### What is expected:
Write out all of the records precisely. Skip anything that is a picture.

### Dataset excerpts:
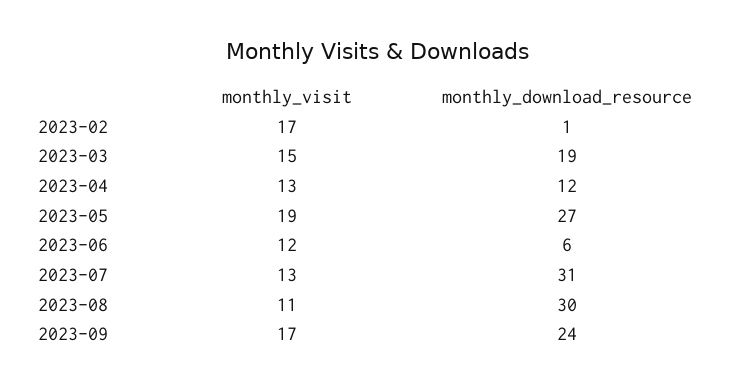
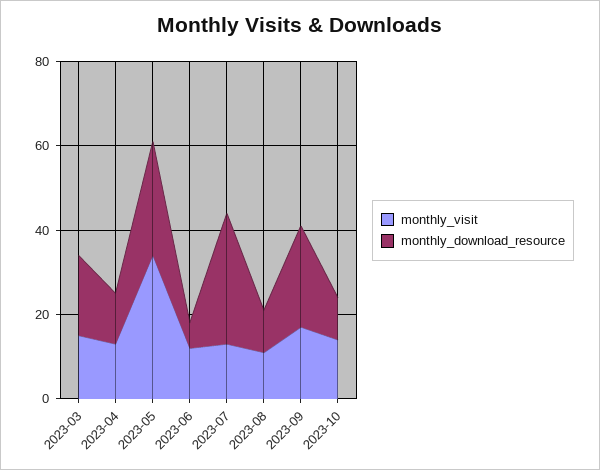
monthly_visit, 2023-02: 17 -> none
monthly_download_resource, 2023-02: 1 -> none
monthly_visit, 2023-05: 19 -> 35
monthly_download_resource, 2023-08: 30 -> 10
monthly_visit, 2023-10: none -> 15
monthly_download_resource, 2023-10: none -> 10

### Final answer:
monthly_visit, 2023-02: 17 -> none
monthly_download_resource, 2023-02: 1 -> none
monthly_visit, 2023-05: 19 -> 35
monthly_download_resource, 2023-08: 30 -> 10
monthly_visit, 2023-10: none -> 15
monthly_download_resource, 2023-10: none -> 10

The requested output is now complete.